Not all people could afford the conversion from Homo sapien to Photo sapien, and a new kind of gap between rich and poor emerged - the autotrophs versus the heterotrophs - those who did not need food for energy versus those who did.
Those without money were forced to work even harder for their food, and had to compete with those who consumed food only as a luxury just to sustain themselves.
Sandy Shore was one such photo sapien. Blond hair, blue eyes, and privileged to the extreme. Dark tan. Now here was the rub. Tanning inhibited photosynthetic activity, so the more one did of it, the more sun was required to produce the same effect the next time around. It therefore became addictive, and the cost of maintaining a photosynthetic body blew out.
A sunny day such as this gave her a glimmer of hope of staying afloat financially.
When a contract was signed for conversion to a photo sapien body, the Government agreed to buy back excess energy produced in the form of sugars, pumped out of the blood and converted into biofuels. A contract was signed, and the sugar sold back to the system was used to pay off the debt for this conversion.
Once a week, the photo sapiens went to blood donation centres to pump out their sugars.
The problem became, since the sunlight required to produce a given amount of sugar increased with more production, the debt became increasingly hard to pay off, and people were forced to maintain the situation just to keep going.
The cost of conversion back to a regular human was even more expensive than the original conversion to a photo sapien. With sunburn and potential skin cancer as an added cost, not to mention the induced diabetes from high levels of sugar in the blood unless frequent pumping occurred, it would be foolish to enter into such a contract lightly.
Sandy had no concern for such negative issues, and simply thought of the status that a photo sapien body could afford her in a photo-class-driven society.
Laying on a sarong on a popular city beach, she rolled onto her stomach and unhooked her bikini top. Not an inch of real estate on her prized skin was allowed to go idle in her quest for sugar credits. She was determined to pay off this conversion debt and start making profits.
Spud Farmer had no such privilege. Not only was he required to regularly eat food; not only was he forced to work, rather than sunbathe for a living; but he also worked in the food-production industry.
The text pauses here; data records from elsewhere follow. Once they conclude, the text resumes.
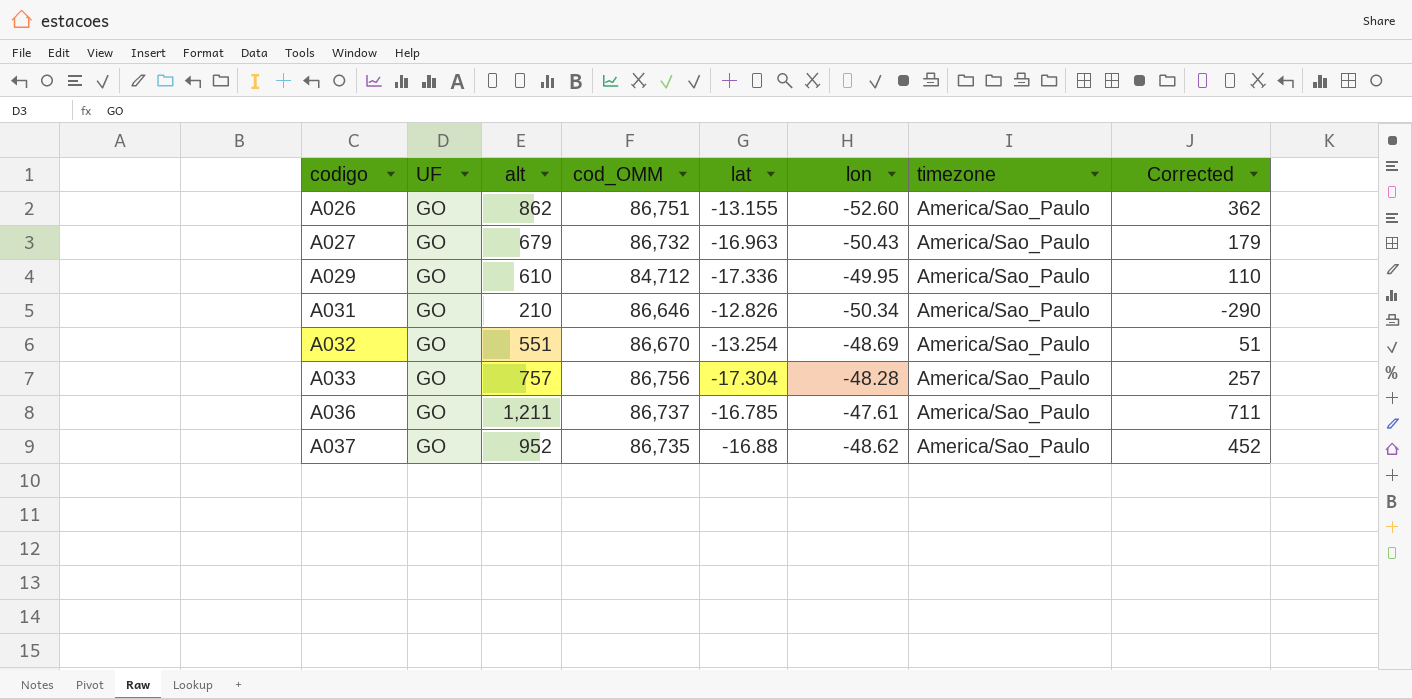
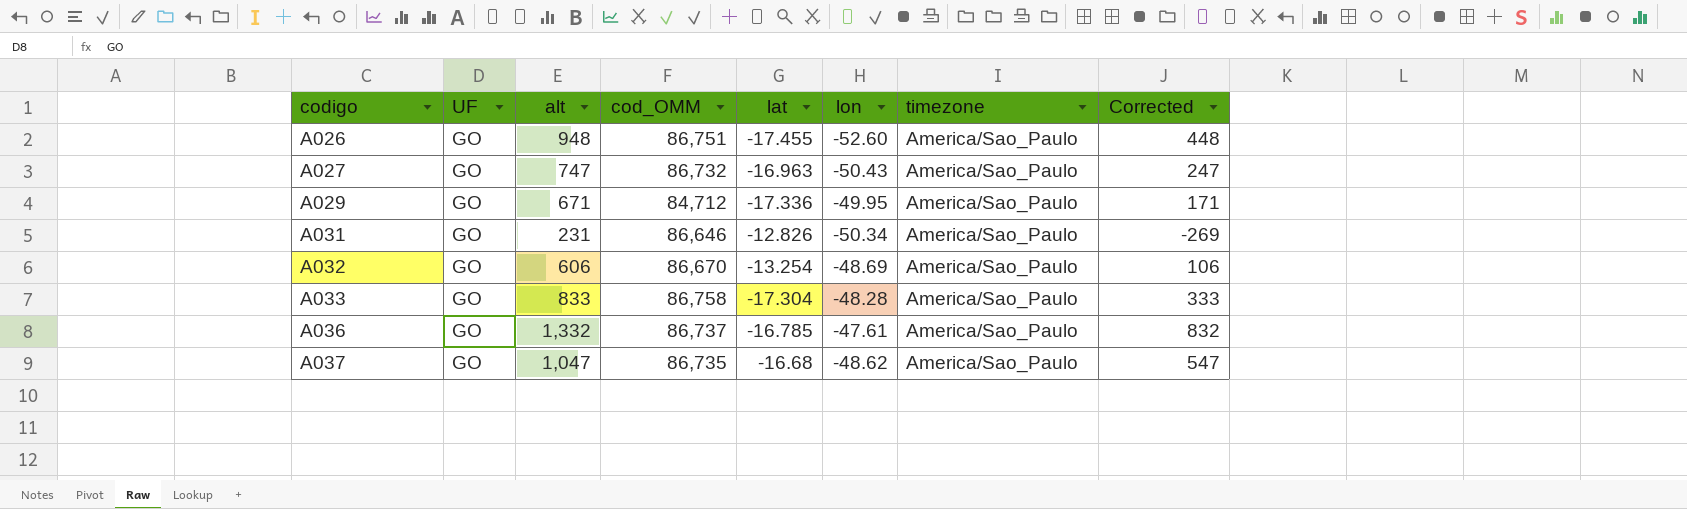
A026 | alt: 862 -> 948
A026 | lat: -13.155 -> -17.455
A026 | Corrected: 362 -> 448
A027 | alt: 679 -> 747
A027 | Corrected: 179 -> 247
A029 | alt: 610 -> 671
A029 | Corrected: 110 -> 171
A031 | alt: 210 -> 231
A031 | Corrected: -290 -> -269
A032 | alt: 551 -> 606
A032 | Corrected: 51 -> 106
A033 | alt: 757 -> 833
A033 | cod_OMM: 86,756 -> 86,758
A033 | Corrected: 257 -> 333
A036 | alt: 1,211 -> 1,332
A036 | Corrected: 711 -> 832
A037 | alt: 952 -> 1,047
A037 | lat: -16.88 -> -16.68
A037 | Corrected: 452 -> 547

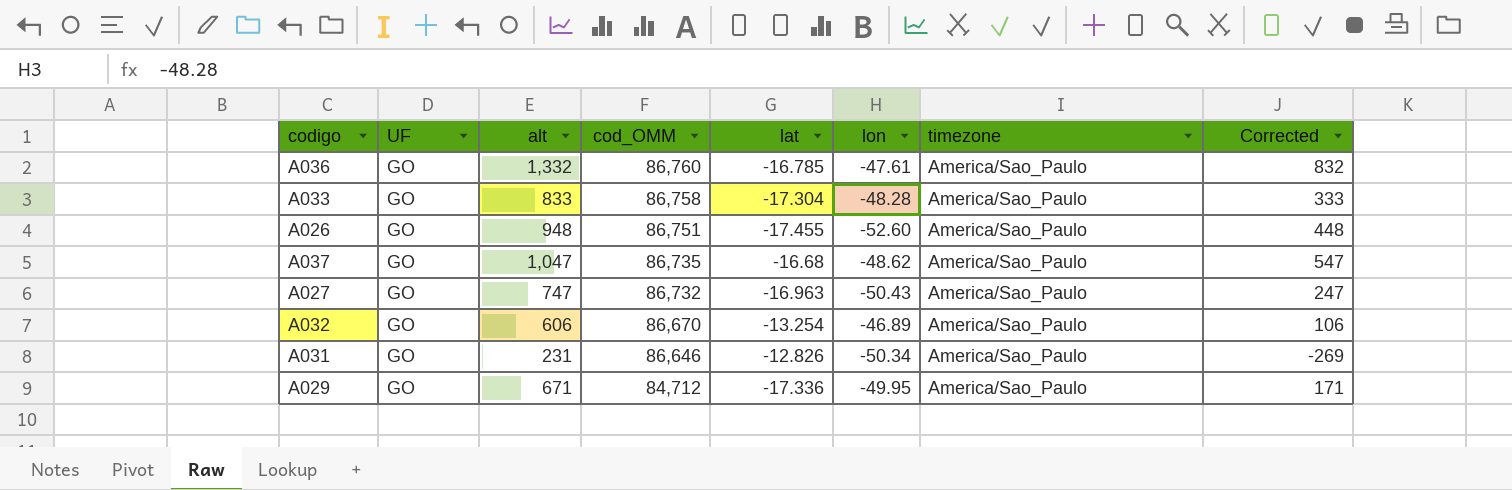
row order: codigo ascending -> cod_OMM descending
A036 | cod_OMM: 86,737 -> 86,760
A032 | lon: -48.69 -> -46.89

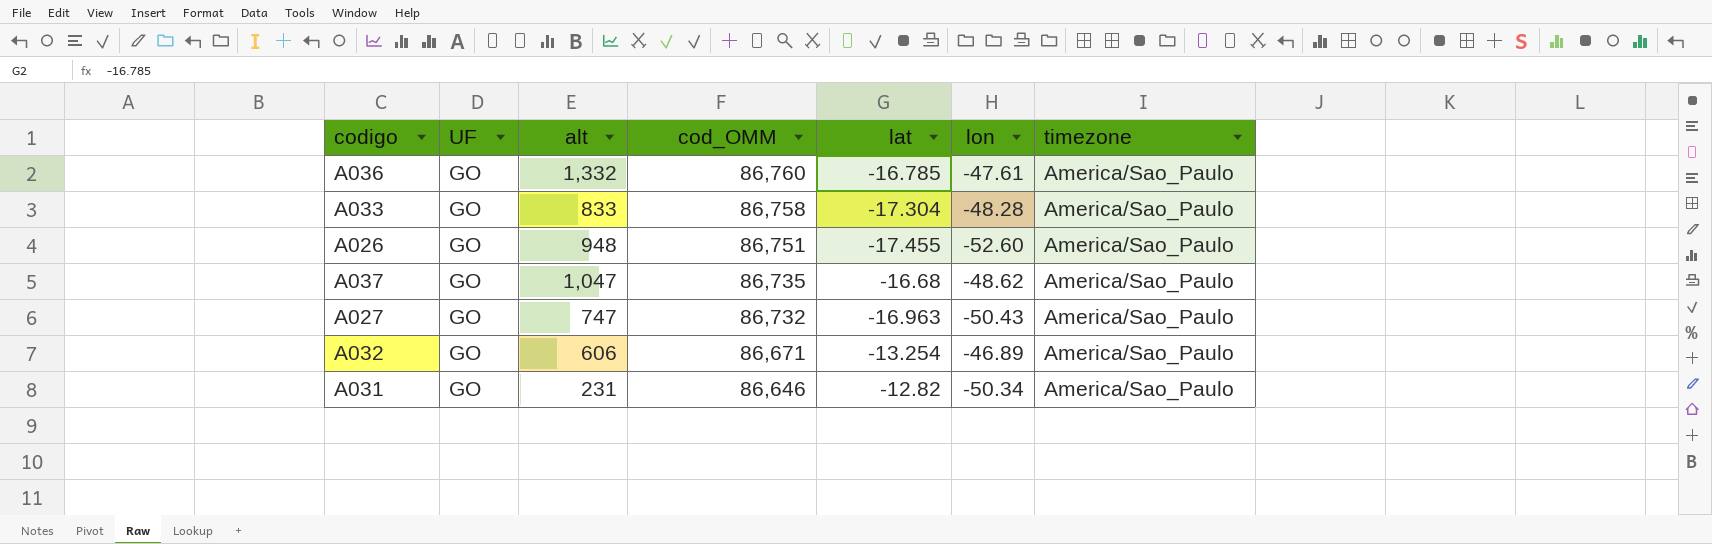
column Corrected | formula: [alt] - 500 -> none
row A029: GO | 671 | 84,712 | -17.336 | -49.95 | America/Sao_Paulo | 171 -> none
A032 | cod_OMM: 86,670 -> 86,671
A031 | lat: -12.826 -> -12.82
He was about as low in the social scale as a wart on a cockroach. His tan gained from working in the fields went completely unrewarded.
For the most part, Spud rejected the photo-class system, and avoided the sun-privileged individuals who made his life a constant struggle. For Sandy, he made an exception. Her glistening skin entranced him in a way that was beyond the control of his conscious mind. Every time he saw her, an etherial harmony pervaded his consciousness.
His world stood still as long as she was in sight, while the heavens descended and the sun was alive. It was as if the sun was responding to her photosynthetic activity - while she soaked up the sunlight, the sun soaked up her aliveness, her humanity, and the world reflected this change.
No doubt Sandy was oblivious to the existence of Spud, he assumed, and he did nothing to remedy the situation by making his presence known. He stared at her perfect luminous body from behind a beach umbrella as he sneakily ate a sandwich, careful to avoid exposing his food requirement.
Spud thought long and hard about his position in society, about his desire for a woman who was outside of his reach. He grew increasingly disparaged. He tossed his sandwich distraughtly into the sand and ran into the ocean in a panic-stricken reverie.
Sandy returned to lying on her back and looked out at the shimmering water. She could see a young man there who looked familiar. Quite attractive, she thought, maybe I should start up a conversation with him. She had often seen him around the place, and he seemed like a genuine and caring person. Tired of the tedium of the photo-privileged-classes, she was ready to interact with somebody different, to try to understand what it was like in his world. To try to understand what it was like to live a life of substance.
Sandy could see his head bobbing above the water as an ominously large wave crashed over him. Fortunately, his head was in sight again.
She grew anxious for his well-being, leapt up and ran into the water to try to help him.